What to work on →
In the entries below, find every line holding the string "ARFCN" and collect it.

Change detection outputs →
-------------------------

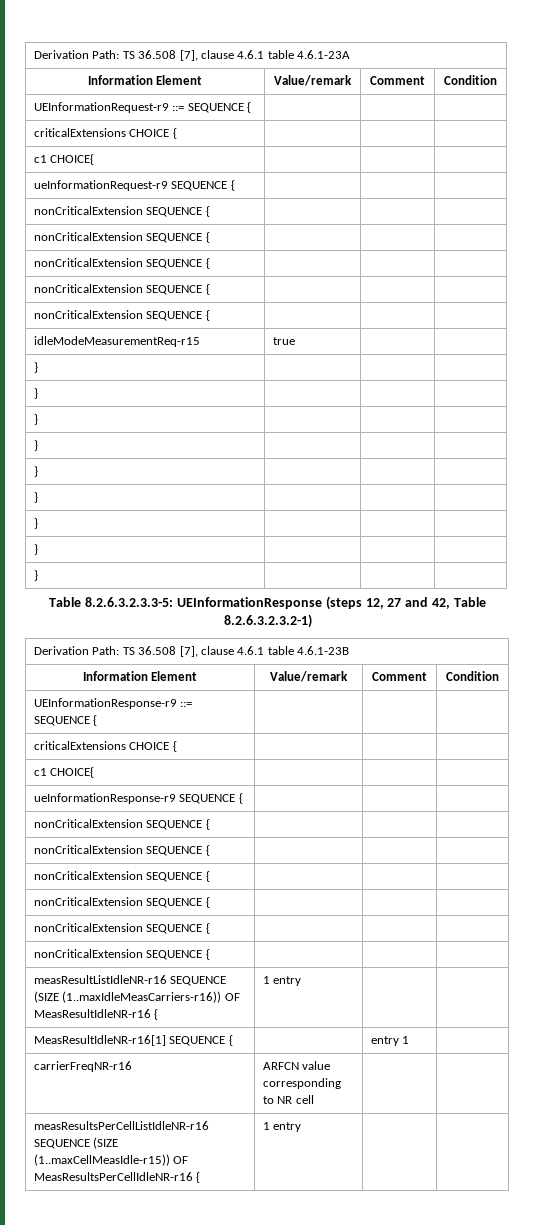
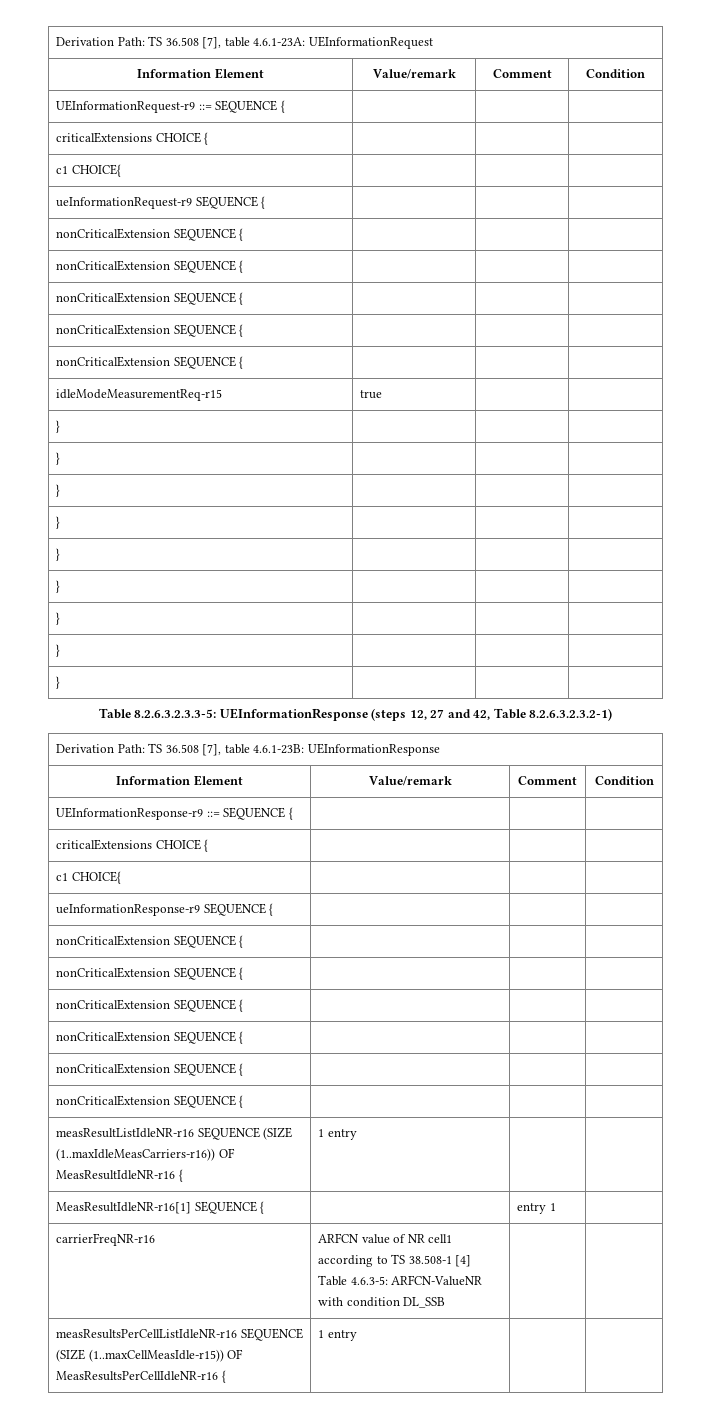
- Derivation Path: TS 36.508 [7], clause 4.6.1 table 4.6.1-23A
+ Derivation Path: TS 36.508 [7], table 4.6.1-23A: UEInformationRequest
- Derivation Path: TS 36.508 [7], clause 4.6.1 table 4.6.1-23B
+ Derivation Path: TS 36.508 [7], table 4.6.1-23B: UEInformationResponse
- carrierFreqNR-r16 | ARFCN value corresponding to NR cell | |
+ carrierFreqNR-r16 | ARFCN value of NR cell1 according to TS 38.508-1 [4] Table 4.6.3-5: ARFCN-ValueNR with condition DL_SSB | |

-------------------------

Written answer →
- carrierFreqNR-r16 | ARFCN value corresponding to NR cell | |
+ carrierFreqNR-r16 | ARFCN value of NR cell1 according to TS 38.508-1 [4] Table 4.6.3-5: ARFCN-ValueNR with condition DL_SSB | |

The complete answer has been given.